Relations Grèce-Québec - Quand deux cultures se rencontrent

Montréal, coin Jean-Talon et Bloomfield. Toute de bronze vêtue, la déesse Athéna s'élève au centre du parc qui porte son nom. La main tendue, elle veille à la destinée de l'imposante communauté hellénique enracinée dans ce coin du Québec et témoigne, selon le consul général de la Grèce, Georgios Zacharioudakis, des liens étroits liant Grecs et Québécois depuis plus de 100 ans. Histoires de cultures.

Un bref retour sur le passé suffit pour constater que la présence de la communauté grecque en sol québécois ne date pas d'hier. Avant même le début du XXe siècle, ils étaient déjà quelques centaines à avoir élu domicile au Québec. La grave crise agricole de 1906, les deux guerres mondiales et la guerre civile qui secoue le pays à la fin des années 1940 accéléreront le mouvement. C'est cependant au cours des années 1960 que les plus importantes vagues d'immigrants en provenance de la Grèce se feront sentir. Le coup d'État de 1967 et la dictature qui en découle pousseront en effet nombre de Grecs à quitter leur pays d'origine. Beaucoup d'entre eux opteront pour le Canada, dont une large part pour le Québec.

Pour la plupart réfugiés politiques, les nouveaux arrivants d'alors sont aussi plus scolarisés que ne l'étaient leurs prédécesseurs, majoritairement employés dans la restauration, la pâtisserie et la confiserie. Ils changeront le visage de la communauté grecque en exil et favoriseront son intégration pleine et entière à la société québécoise. Signe de cet enracinement progressif mais définitif, un demi-siècle plus tard, la communauté grecque québécoise compte environ 100 000 personnes. Des gens d'horizons divers et dont l'influence n'est plus à démontrer, selon Georgios Zacharioudakis. «Aujourd'hui, explique-t-il, les Grecs sont présents et ont du succès dans tous les domaines, que ce soit aux plans culturel, social, économique, scientifique ou même politique. Depuis leur arrivée ici, leur situation s'est énormément améliorée. Il ne fait plus aucun doute qu'ils sont aujourd'hui membres à part entière de la société québécoise.»

Des liens multiples

Les liens entre les Néo-Québécois d'origine hellénique et la population québécoise se sont matérialisés de diverses manières à travers les décennies. Au plan économique, les relations établies se comptabilisent en millions de dollars. De fait, en 2002 seulement, le Québec exportait pour environ 83 millions de dollars de marchandises en territoire hellénique. Inversement, au cours de la même période, la Grèce exportait vers le Québec l'équivalent de 50 millions de dollars de biens de toute nature. Un commerce imposant donc et «appelé à prendre encore de l'expansion», de l'avis du consul général.

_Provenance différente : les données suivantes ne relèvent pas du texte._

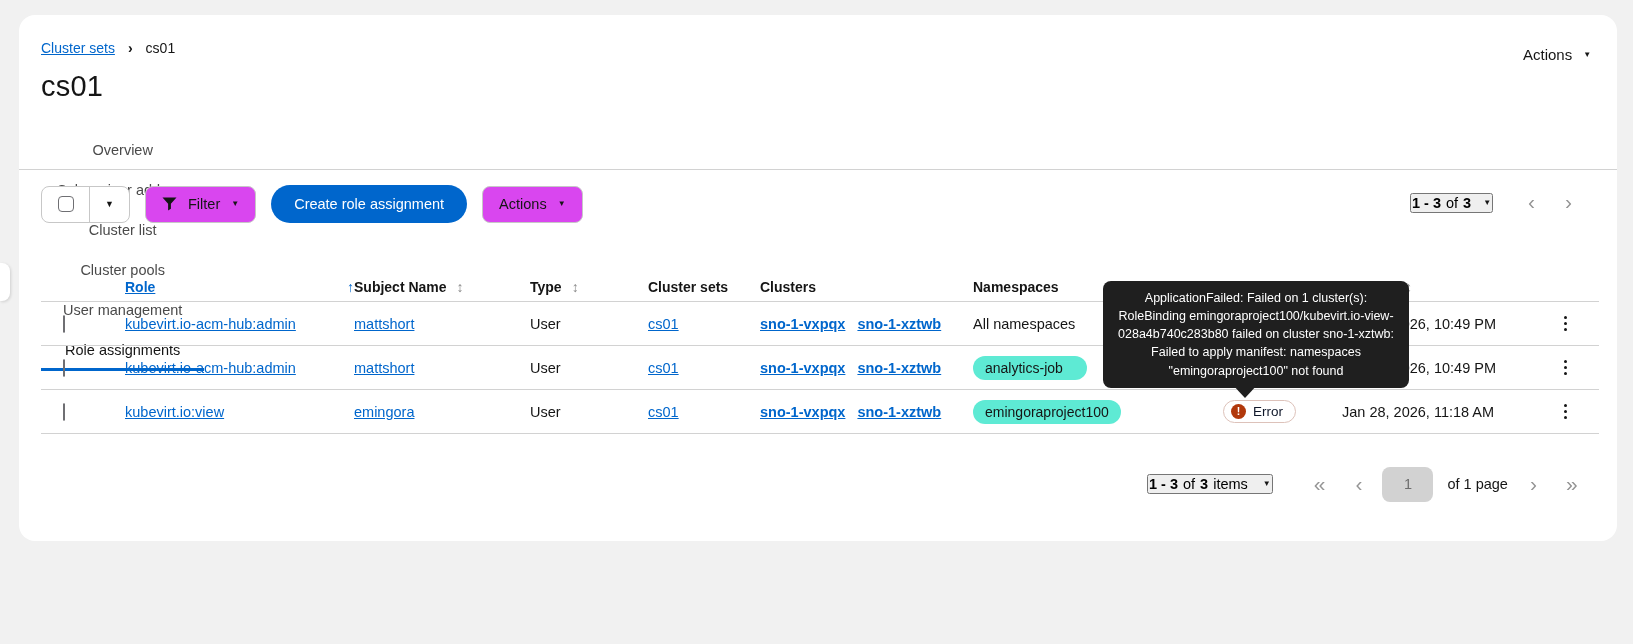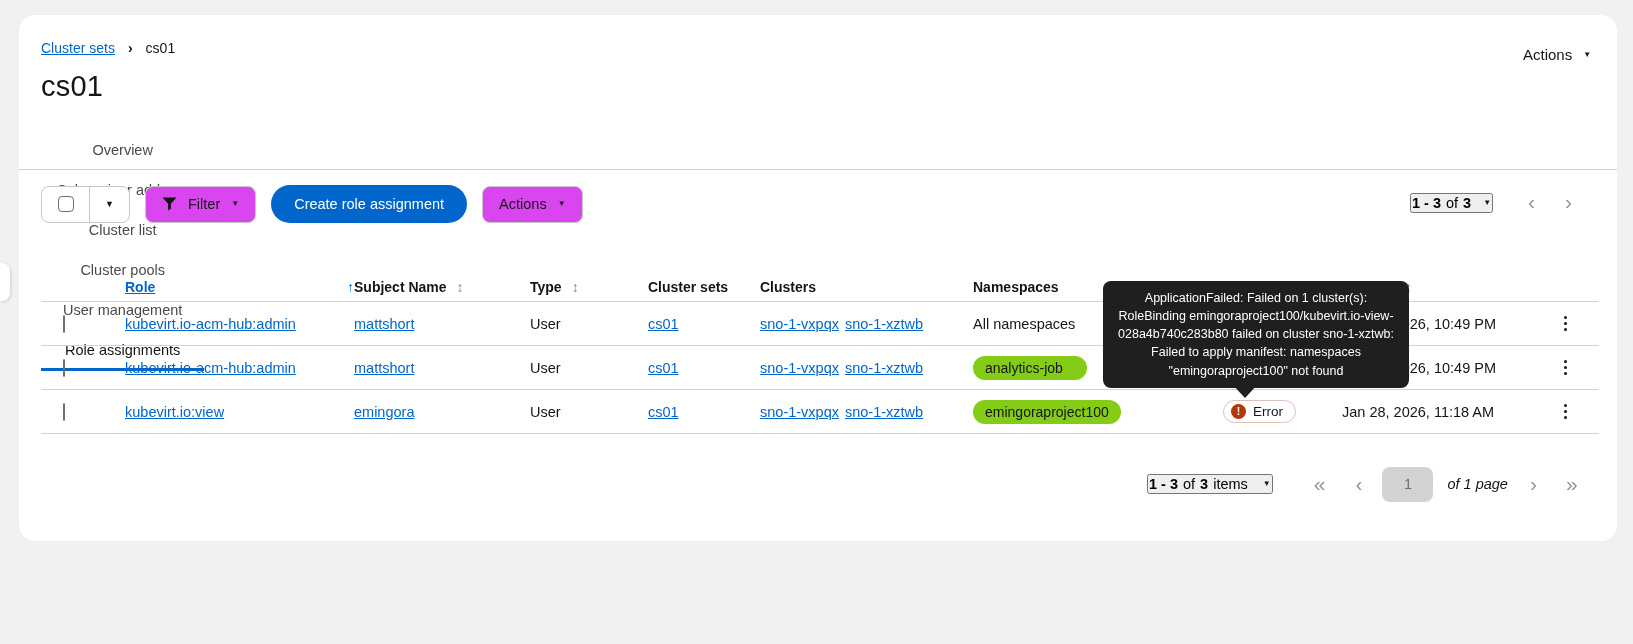--- a/index.html
+++ b/index.html
@@ -109,7 +109,7 @@
   .trow { height:44px; border-bottom:1px solid #d2d2d2; }
   .cell-check { padding-left:22px; }
   a.tbl-link { color:#0066cc; text-decoration:underline; cursor:pointer; white-space:nowrap; }
-  .clusters-cell { display:flex; gap:6px; }
+  .clusters-cell { display:flex; gap:12px;font-weight:bold; }
   .pill {
     display:inline-block; background:#84cc16; border-radius:14px; padding:4px 12px;
     font-size:14px; color:#151515; white-space:nowrap;

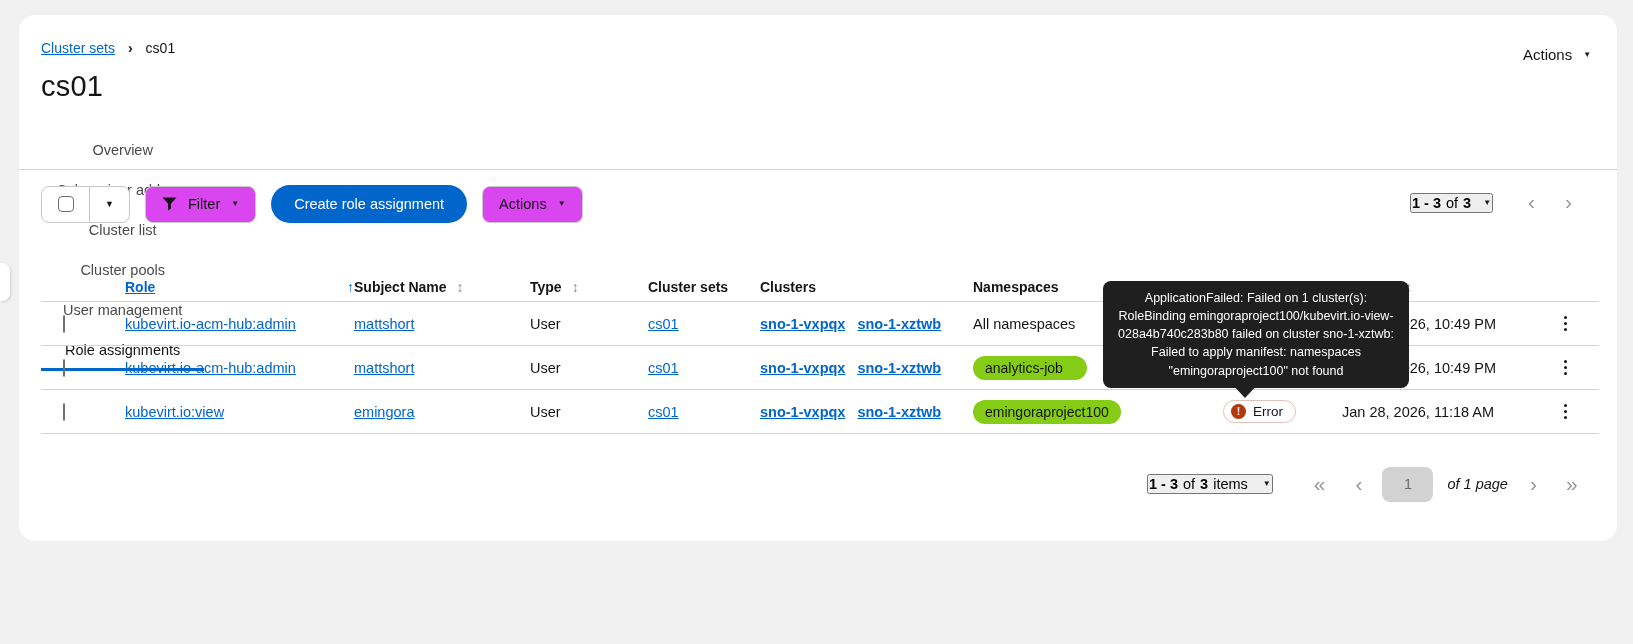--- a/index.html
+++ b/index.html
@@ -111,7 +111,7 @@
   a.tbl-link { color:#0066cc; text-decoration:underline; cursor:pointer; white-space:nowrap; }
   .clusters-cell { display:flex; gap:12px;font-weight:bold; }
   .pill {
-    display:inline-block; background:#84cc16; border-radius:14px; padding:4px 12px;
+    display:inline-block; background:#5eead4; border-radius:14px; padding:4px 12px;
     font-size:14px; color:#151515; white-space:nowrap;
   }
   .pill.clipped { padding-right:24px; }

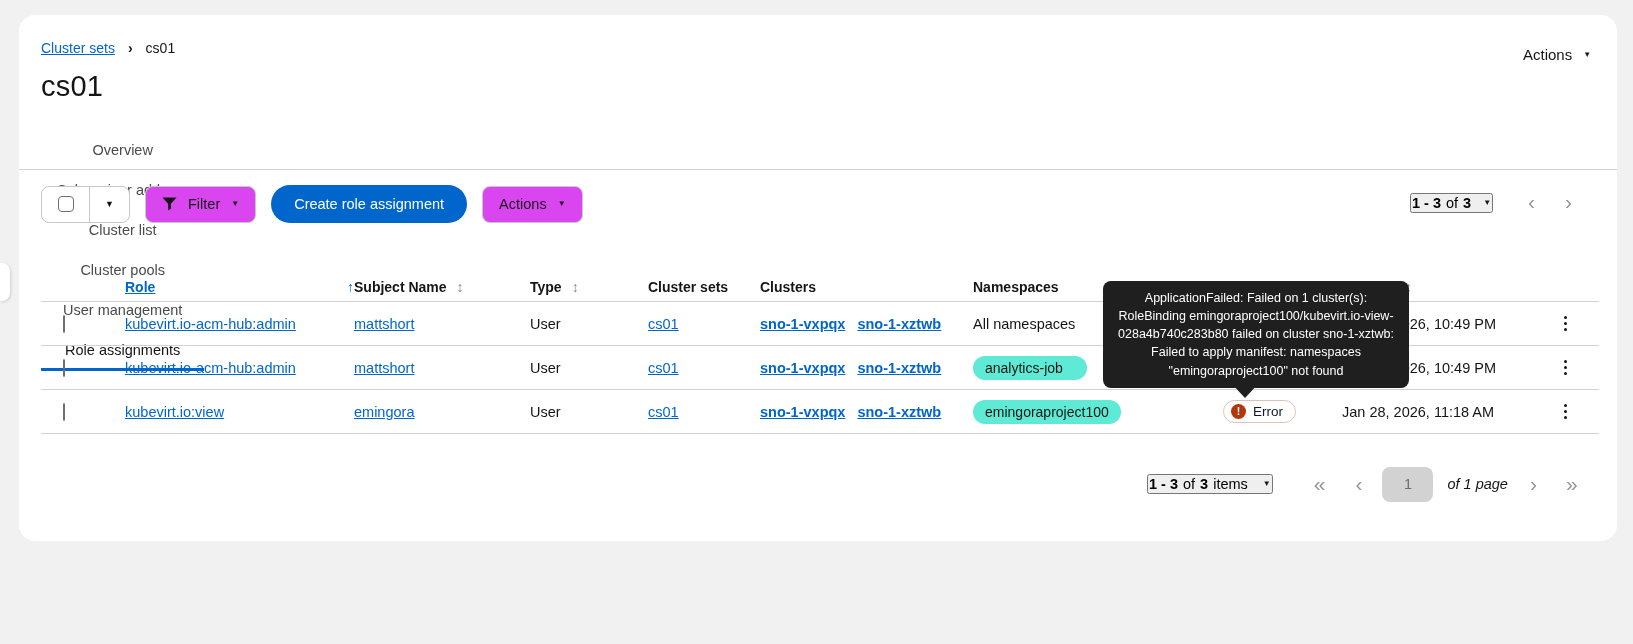--- a/index.html
+++ b/index.html
@@ -158,7 +158,7 @@
     border-radius:8px; color:#6d6d6d; font-size:14.5px; text-align:center; line-height:35px;
     font-family:inherit;
   }
-  .of-page { margin-left:14px; white-space:nowrap;font-style:italic; }
+  .of-page { margin-left:14px; white-space:nowrap; }
   .pb-next { margin-left:22px; }
   .pb-last { margin-left:29px; }
 </style>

C'est cependant en matière culturelle que l'empreinte de la communauté grecque en sol québécois est la plus manifeste. De concerts en fêtes populaires, nombreuses sont en effet les occasions mises de l'avant par les représentants de la communauté grecque pour faire connaître leur culture et leurs traditions au reste de la population du territoire. La communauté hellénique peut même compter sur la présence d'un centre d'études universitaires de grec moderne mettant à contribution l'université McGill, l'université Concordia et l'Université de Montréal, sans compter les nombreux cours de langue offerts un peu partout, surtout à Montréal. «Lorsque, en collaboration avec la communauté, les autorités gouvernementales et quelques associations privées, nous organisons des activités culturelles, il y a toujours dans l'auditoire un bon pourcentage de Québécois. Ils sont intéressés par nos traditions et plusieurs veulent apprendre le grec. C'est ce qui fait qu'aujourd'hui nous pouvons dire que nous avons rapproché la culture grecque du peuple québécois.»

Établi depuis 1966, le consulat général de Grèce a également contribué au rapprochement politique entre les autorités québécoises et helléniques. Bon an, mal an, de dizaines de politiciens grecs viennent en effet visiter le Québec. Une tradition que le consul général de Grèce aimerait voir s'accentuer. «Déjà, précise-t-il, les échanges entre les maires d'Athènes et de Montréal sont excellents et certains ministres québécois sont venus en Grèce, mais il y aurait encore beaucoup à faire dans ce domaine.»

Dans ce domaine et dans bien d'autres encore, aime-t-il d'ailleurs rappeler. «Les Grecs sont fiers de leur pays d'origine. Ils maintiennent toujours leur attachement avec la Grèce, mais ils sont aussi en mesure de contribuer à la société québécoise. Par le travail acharné qu'ils ont accompli — mais aussi grâce à l'ouverture dont la population a su faire preuve à leur égard — ils l'ont déjà démontré de plusieurs façons et ils peuvent le faire encore. Les relations entre le Québec et la Grèce sont là pour durer et pour grandir.»